Я в самом деле боюсь, поверь мне, это не ложь, пусть мой кораблик плывет, не топи его, не будь озорным мальчишкой, который все разрушает; сколько в мире зла и как мало на свете чистых душ; Роберт тоже участвует в игре, он послушно отправляется повсюду, куда я его посылаю: от тысяча девятьсот семнадцатого до тысяча девятьсот сорок второго года – ни шагу дальше; он держится всегда прямо, не гнется, он истый немец; я знаю, что он тосковал по родине, что на чужбине ничто не приносило ему счастья – ни игра в бильярд, ни зубрежка формул, знаю, что он вернулся не только ради Эдит; он истый немец, он читает Гельдерлина и никогда не принимал "причастие буйвола"; Роберт принадлежит к числу избранных, он не агнец, а пастырь. Хотелось бы только знать, что он делал во время войны, но об этом он никогда не рассказывает; он стал архитектором, но не выстроил ни одного дома, на его брюках никогда не было следов известки, он всегда выглядел безукоризненно, всегда был кабинетным ученым, никогда не мечтал попировать на празднике по случаю окончания стройки. А где же мой другой сын, Отто? Пал под Киевом; наша плоть и кровь; откуда он взялся такой и куда ушел? Правда ли, что он был похож на твоего отца? Неужели ты ни разу не встретил Отто с девушкой? Мне бы так хотелось узнать что-нибудь о нем; я помню, что он с удовольствием пил пиво и не любил огурцов, помню все его жесты, когда он причесывался и когда надевал пальто; он донес на нас полиции, он пошел в армию, не закончив даже гимназии, и писал нам убийственно насмешливые открытки: "Мне живется хорошо, чего и вам желаю; пришлите три тысячи".
Даже в отпуск он и то не приезжал домой. Где он проводил свои отпуска? Какой сыщик сумел бы нам рассказать об этом? Я знаю номера его полков и номера полевых почт, знаю его воинские звания; он был обер-лейтенантом, майором и подполковником; подполковник Фемель; последний удар был, как всегда, нанесен нам с помощью цифр "пал 12/I.1942". Я собственными глазами видела, как он сбивал с ног прохожих за то, что они не отдавали честь нацистскому знамени, видела, как он поднимал руку и бил их, он и меня ударил бы, если бы я не поспешила свернуть в переулок. Как он попал в наш дом? Я не могу придумать никакого глупого утешения, не могу даже внушить себе, что Отто подменили при рождении – он родился дома, в нашей спальне наверху, через две недели после смерти Генриха, он родился в темный октябрьский день тысяча девятьсот семнадцатого года и был похож на твоего отца.

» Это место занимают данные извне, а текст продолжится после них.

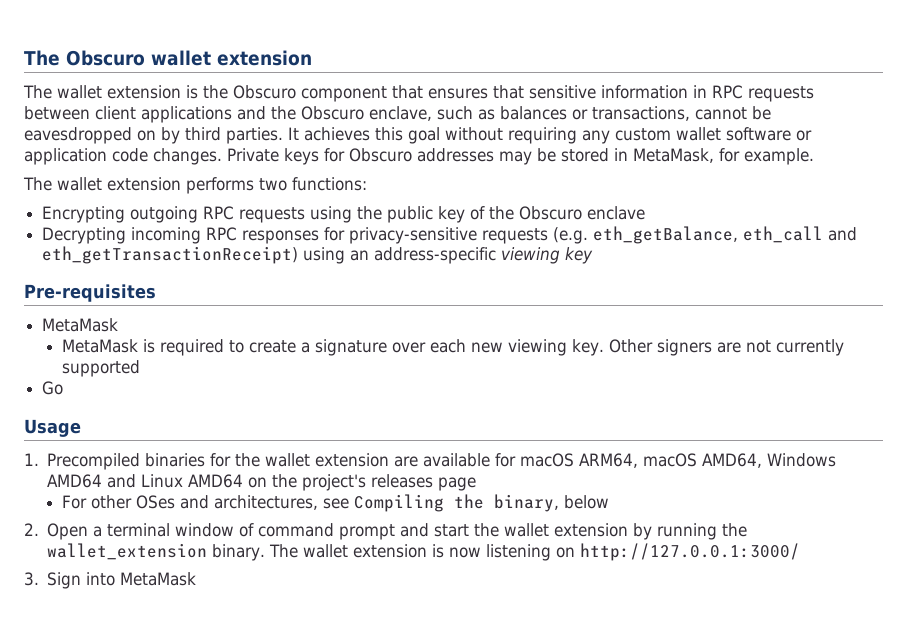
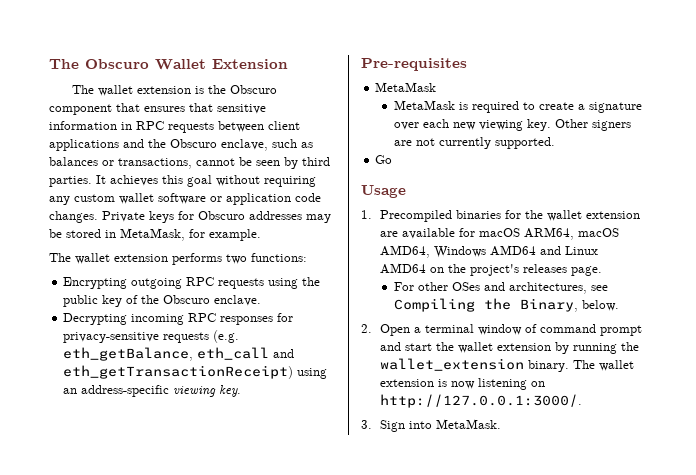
[151,50,312,66] wallet extension -> [155,59,288,70] Wallet Extension
[24,127,156,144] eavesdropped on -> [256,160,280,166] seen
[587,206,646,220] enclave -> [214,295,262,306] enclave.
[565,247,594,264] key -> [219,385,242,397] key.
[61,360,140,377] supported -> [494,137,555,149] supported.
[438,477,477,491] page -> [570,266,602,276] page.
[493,494,609,512] binary, below -> [519,298,619,312] Binary, below.
[580,543,801,561] http://127.0.0.1:3000/ -> [379,394,582,408] http://127.0.0.1:3000/.
[120,572,197,586] MetaMask -> [435,419,501,429] MetaMask.

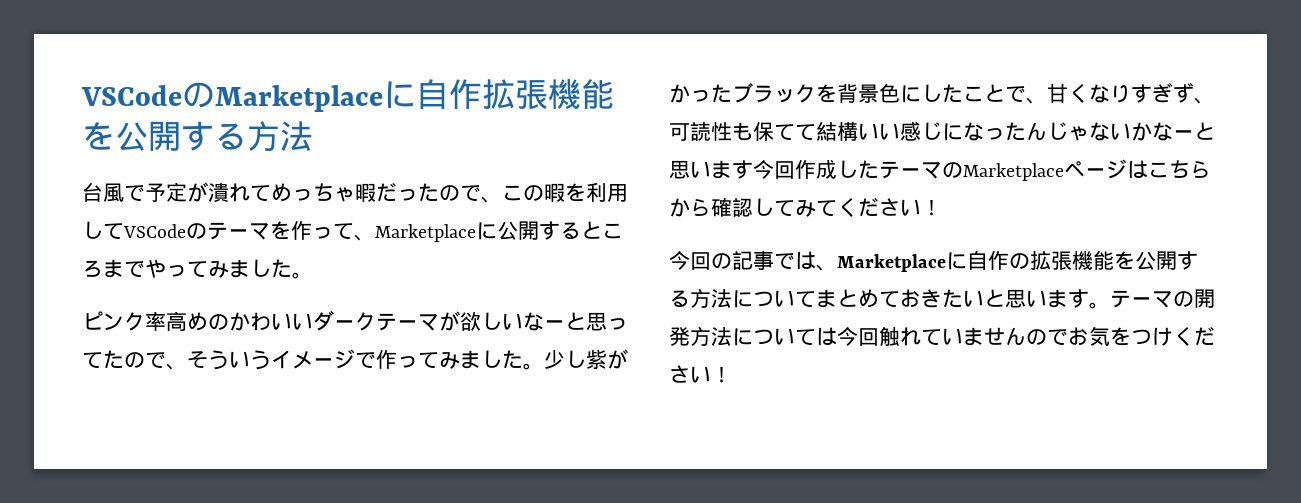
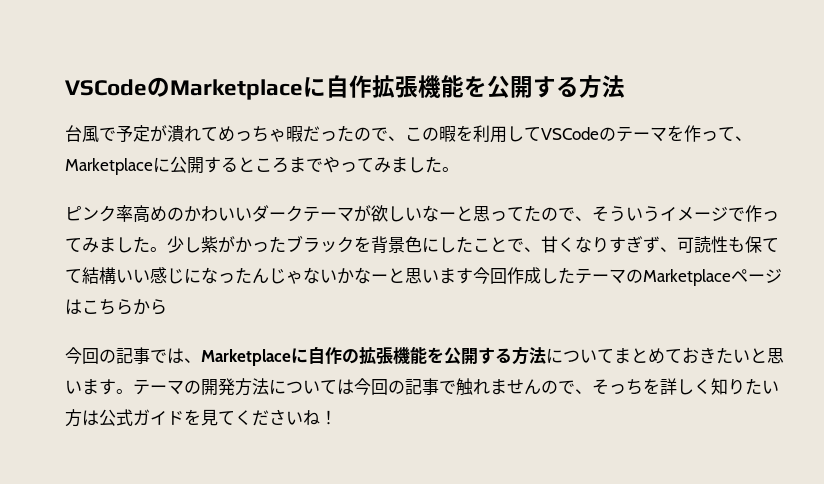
[711,198,942,217] 確認してみてください！ -> (167, 307) none
[879,326,1215,347] [669,365,711,383] 触れていませんのでお気をつけください -> [388,378,779,396] [65,409,320,427] の記事で触れませんので、そっちを詳しく知りたい方は公式ガイドを見てくださいね

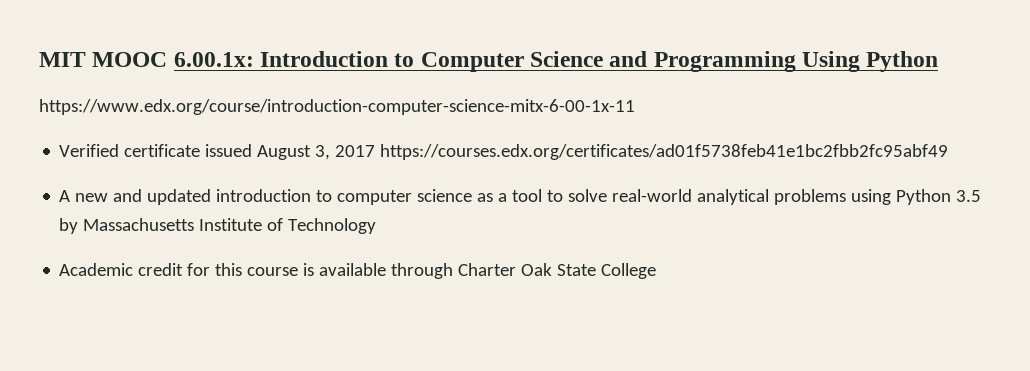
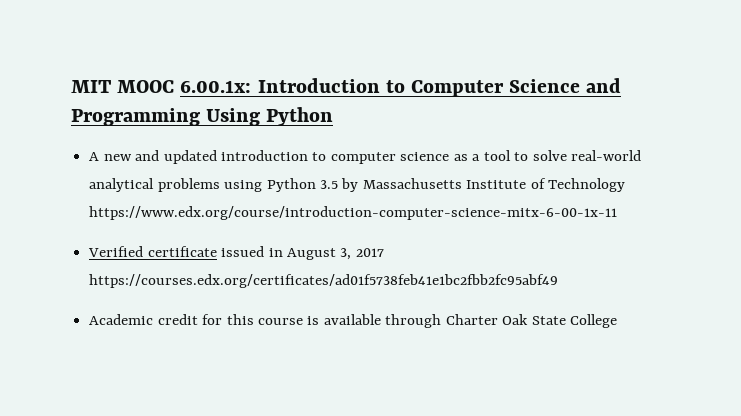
[39,99,635,115] [59,144,949,160] // https://www.edx.org/course/introduction-computer-science-mitx-6-00-1x-11 // Verified certificate issued August 3, 2017 https://courses.edx.org/certificates/ad01f5738feb41e1bc2fbb2fc95abf49 -> (334, 116) none
(377, 226) none -> [89,206,618,220] [88,246,384,260] [89,274,559,288] https://www.edx.org/course/introduction-computer-science-mitx-6-00-1x-11 // Verified certificate issued in August 3, 2017 https://courses.edx.org/certificates/ad01f5738feb41e1bc2fbb2fc95abf49

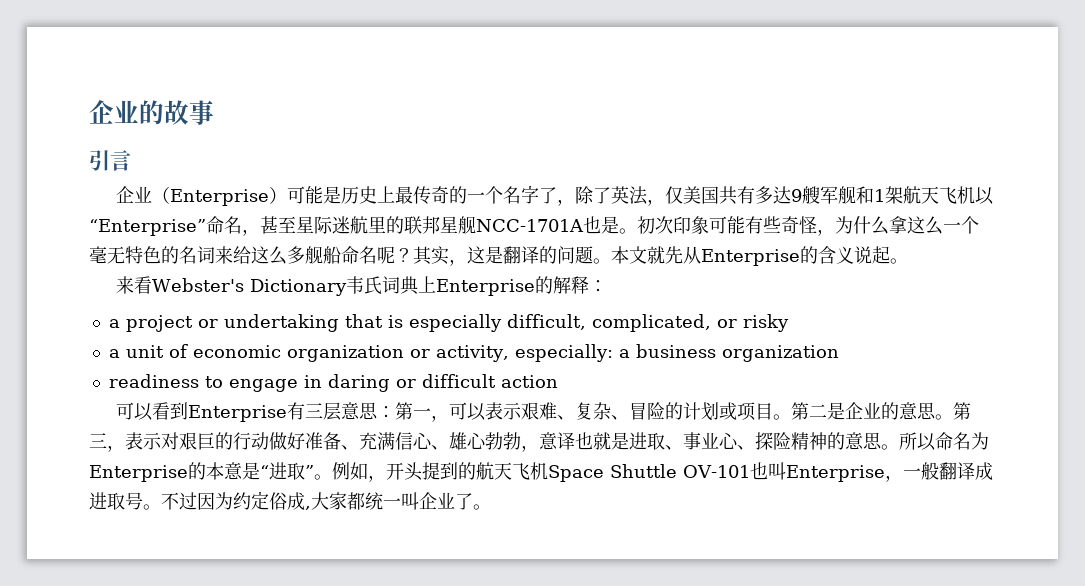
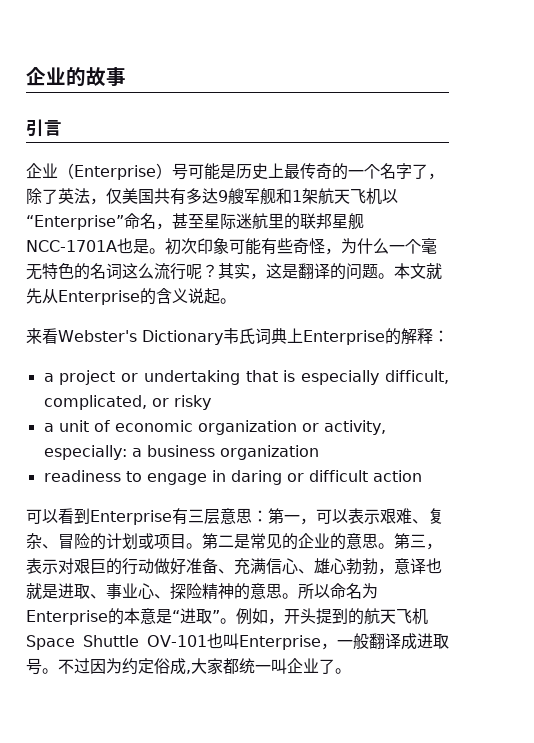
(288, 195) none -> [172,163,188,180] 号
[889,216,943,235] 拿这么 -> (389, 246) none
[215,246,377,265] 来给这么多舰船命名 -> [122,263,186,280] 这么流行
(846, 411) none -> [250,533,298,550] 常见的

Тише, старик, ничего не говори, не открывай глаза, не показывай, что тебе уже восемьдесят лет. "Memento quia pulvis es et in pulverem reverteris". Нам сказано это достаточно ясно, все прах – и известковая пыль, и закладные, и дома, и поместья, и усадьбы, и памятник в тихом пригороде, где дети, играя, будут спрашивать: "Кто же он такой?"

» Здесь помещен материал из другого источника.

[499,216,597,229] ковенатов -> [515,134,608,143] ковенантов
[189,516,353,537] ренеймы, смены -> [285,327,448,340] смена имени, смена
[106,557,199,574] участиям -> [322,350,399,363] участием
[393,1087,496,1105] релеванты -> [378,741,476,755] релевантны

Когда я была молодой матерью, цветущей и жизнерадостной, и гуляла в Блессенфельдском парке, я уже понимала, что ворчливые пенсионеры, которые бранят шумных ребятишек, бранят тех, кто когда-нибудь тоже станет ворчливым пенсионером, ругающим шумных ребятишек, которые в свою очередь тоже превратятся в угрюмых пенсионеров; я вела за руки двоих мальчиков, младшему было четыре года, старшему – шесть, потом младшему исполнилось шесть, а старшему – восемь, еще позже младшему стало восемь, а старшему – десять; я помню железные таблички с аккуратно выведенными черными цифрами на белой эмали "25", "50", "75", "100", такие же таблички висели на трамвайных остановках; по вечерам ты клал голову мне на колени, чашка кофе всегда была у тебя под рукой, мы тщетно ждали счастья, мы не были счастливы ни в купе вагонов, ни в отелях; чужой человек ходил по нашему дому, носил наше имя, пил наше молоко, ел наш хлеб, покупал за наши деньги сперва какао в детской группе, а потом школьные тетради.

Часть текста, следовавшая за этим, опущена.